Вскоре ей приходилось платить более 250 долларов ежемесячно в виде процентов за превышение кредита. Когда его закрыли, Шелли обратилась в другое отделение банка и завела новый счет. Дошло до того, что ни в одном местном банке ей больше не хотели предоставлять кредиты, и тогда она сняла деньги со счета дочери.
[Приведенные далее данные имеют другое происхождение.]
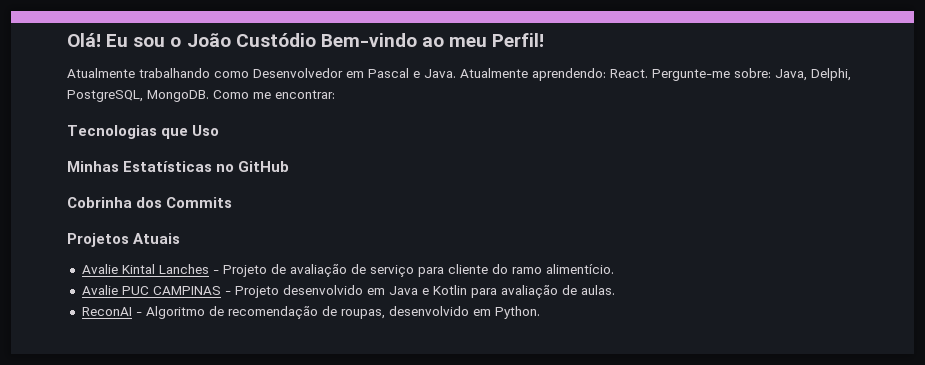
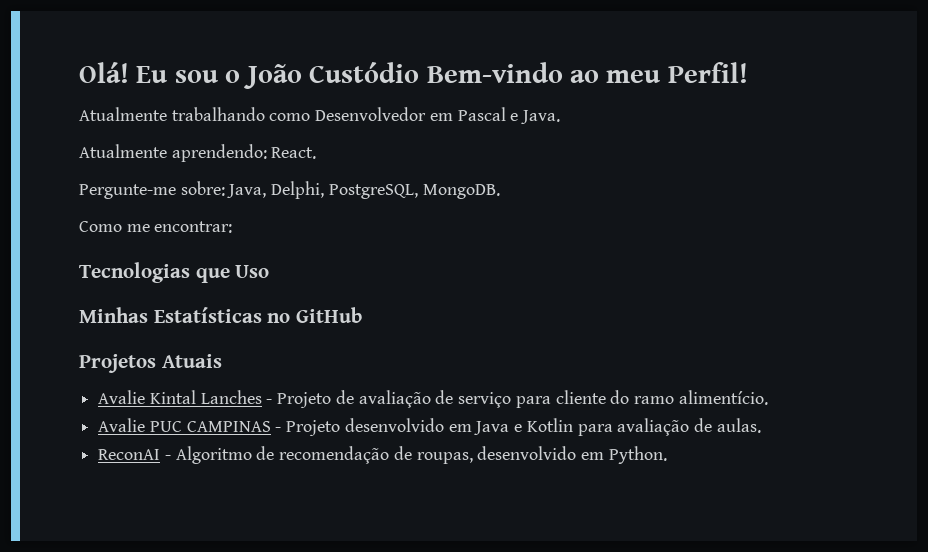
- Atualmente trabalhando como Desenvolvedor em Pascal e Java. Atualmente aprendendo: React. Pergunte-me sobre: Java, Delphi, PostgreSQL, MongoDB. Como me encontrar:
+ Atualmente trabalhando como Desenvolvedor em Pascal e Java.
+ Atualmente aprendendo: React.
+ Pergunte-me sobre: Java, Delphi, PostgreSQL, MongoDB.
+ Como me encontrar:
- Cobrinha dos Commits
«Такова жизнь в Реймонде, – говорила впоследствии Никки. – Городок маленький, и мать вполне может явиться в банк и опустошить счет, владелицей которого не является».

Чтобы подать заявление на заем, для которого требовался номер социального страхования, Шелли нашла очередной изящный выход в своем стиле.

Однажды Сэми позвонила матери из колледжа и сказала, что ее номер социального страхования больше не работает на оплату.

– А ты меняй последнюю цифру, пока не сработает, – посоветовала ей мать.

Сэми заявила, что не будет этого делать.

– Тогда используй номер сестры, – ответила Шелли, как будто в этом не было ничего особенного. – У Тори со счетом сейчас все в порядке.

Сэми отказалась.

Махинации Шелли с чужими деньгами и номерами социального страхования продолжались довольно долгое время. Гораздо позднее, когда Сэми попыталась приобрести жилье, ее заявление отвергли в связи с плохой кредитной историей. На ее номере социального страхования висел долг 36 000 долларов. Но имя Сэми в платежных документах даже не упоминалось.